## Task objective
Below are some entries. Copy each line that holds the string "arbitrary".

Change listing data
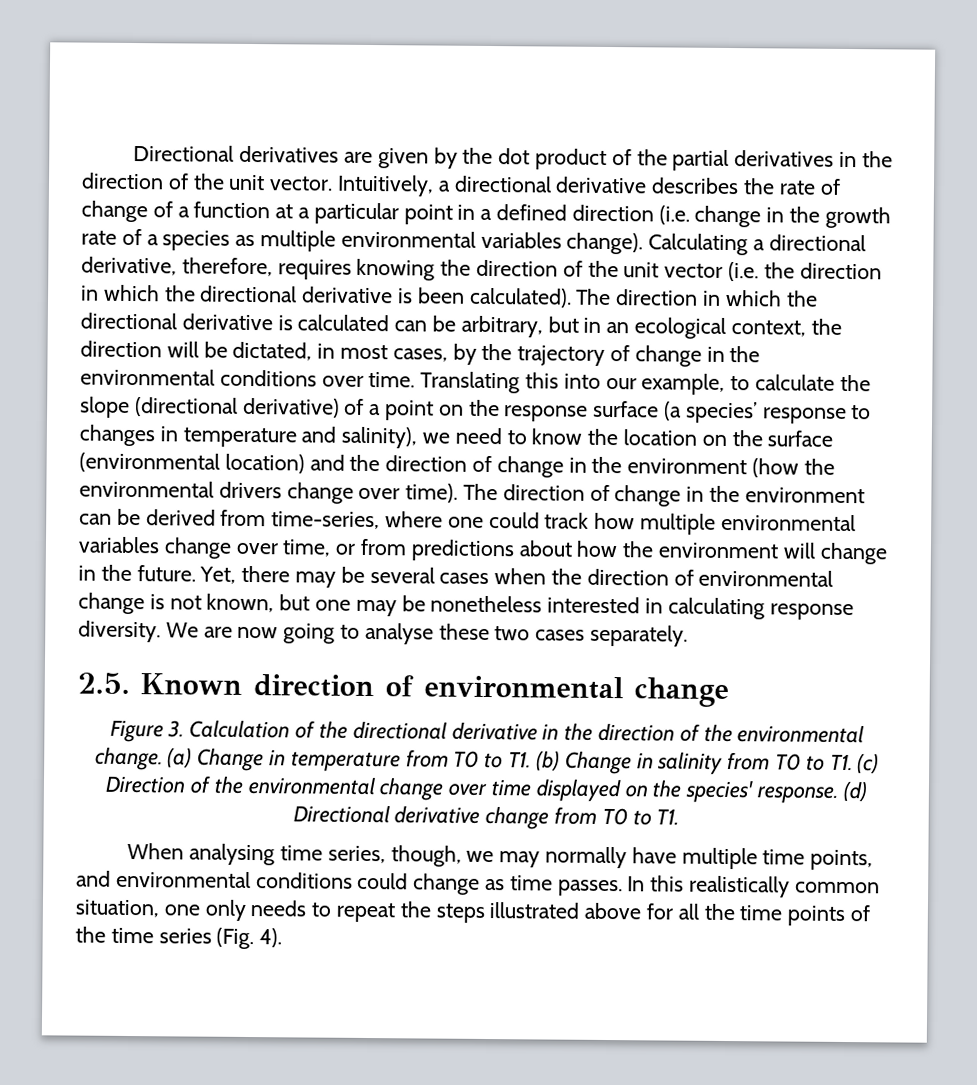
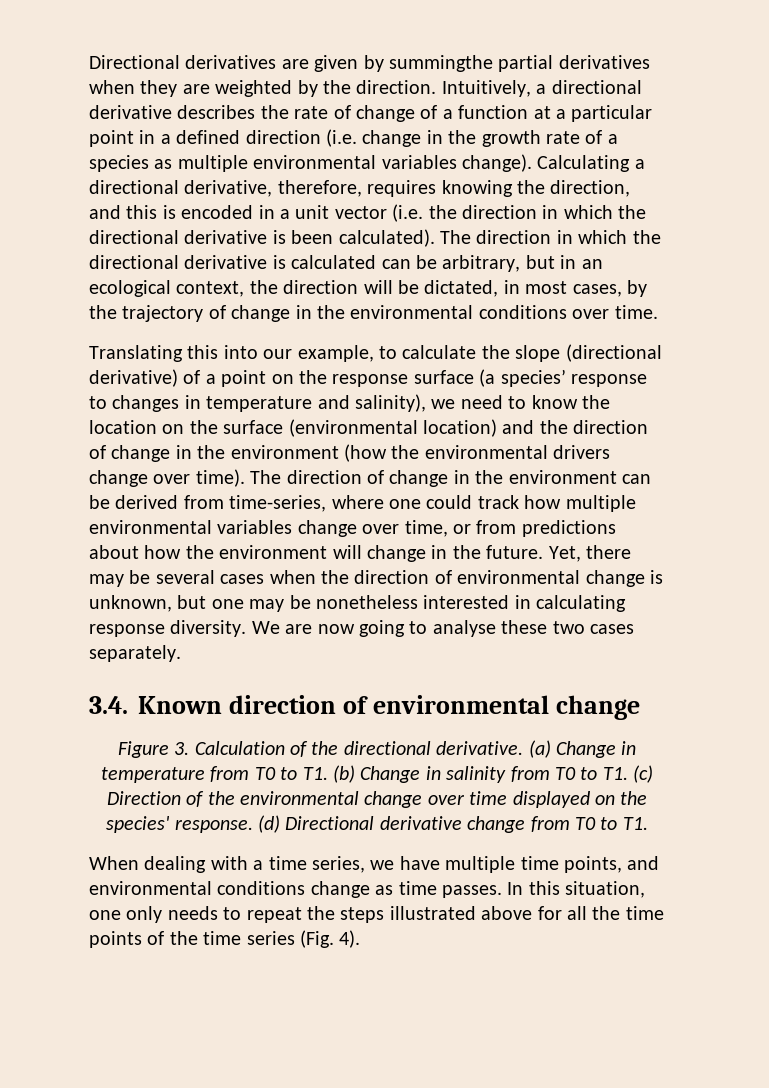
- Directional derivatives are given by the dot product of the partial derivatives in the direction of the unit vector.
+ Directional derivatives are given by summingthe partial derivatives when they are weighted by the direction.
- Calculating a directional derivative, therefore, requires knowing the direction of the unit vector (i.e. the direction in which the directional derivative is been calculated).
+ Calculating a directional derivative, therefore, requires knowing the direction, and this is encoded in a unit vector (i.e. the direction in which the directional derivative is been calculated).
- The direction in which the directional derivative is calculated can be arbitrary, but in an ecological context, the direction will be dictated, in most cases, by the trajectory of change in the environmental conditions over time. Translating this into our example, to calculate the slope (directional derivative) of a point on the response surface (a species’ response to changes in temperature and salinity), we need to know the location on the surface (environmental location) and the direction of change in the environment (how the environmental drivers change over time).
+ The direction in which the directional derivative is calculated can be arbitrary, but in an ecological context, the direction will be dictated, in most cases, by the trajectory of change in the environmental conditions over time.
+ Translating this into our example, to calculate the slope (directional derivative) of a point on the response surface (a species’ response to changes in temperature and salinity), we need to know the location on the surface (environmental location) and the direction of change in the environment (how the environmental drivers change over time).
- Yet, there may be several cases when the direction of environmental change is not known, but one may be nonetheless interested in calculating response diversity.
+ Yet, there may be several cases when the direction of environmental change is unknown, but one may be nonetheless interested in calculating response diversity.
- 2.5. Known direction of environmental change
+ 3.4. Known direction of environmental change
- Figure 3. Calculation of the directional derivative in the direction of the environmental change.
+ Figure 3. Calculation of the directional derivative.
- When analysing time series, though, we may normally have multiple time points, and environmental conditions could change as time passes.
+ When dealing with a time series, we have multiple time points, and environmental conditions change as time passes.
- In this realistically common situation, one only needs to repeat the steps illustrated above for all the time points of the time series (Fig. 4).
+ In this situation, one only needs to repeat the steps illustrated above for all the time points of the time series (Fig. 4).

## Task output
- The direction in which the directional derivative is calculated can be arbitrary, but in an ecological context, the direction will be dictated, in most cases, by the trajectory of change in the environmental conditions over time. Translating this into our example, to calculate the slope (directional derivative) of a point on the response surface (a species’ response to changes in temperature and salinity), we need to know the location on the surface (environmental location) and the direction of change in the environment (how the environmental drivers change over time).
+ The direction in which the directional derivative is calculated can be arbitrary, but in an ecological context, the direction will be dictated, in most cases, by the trajectory of change in the environmental conditions over time.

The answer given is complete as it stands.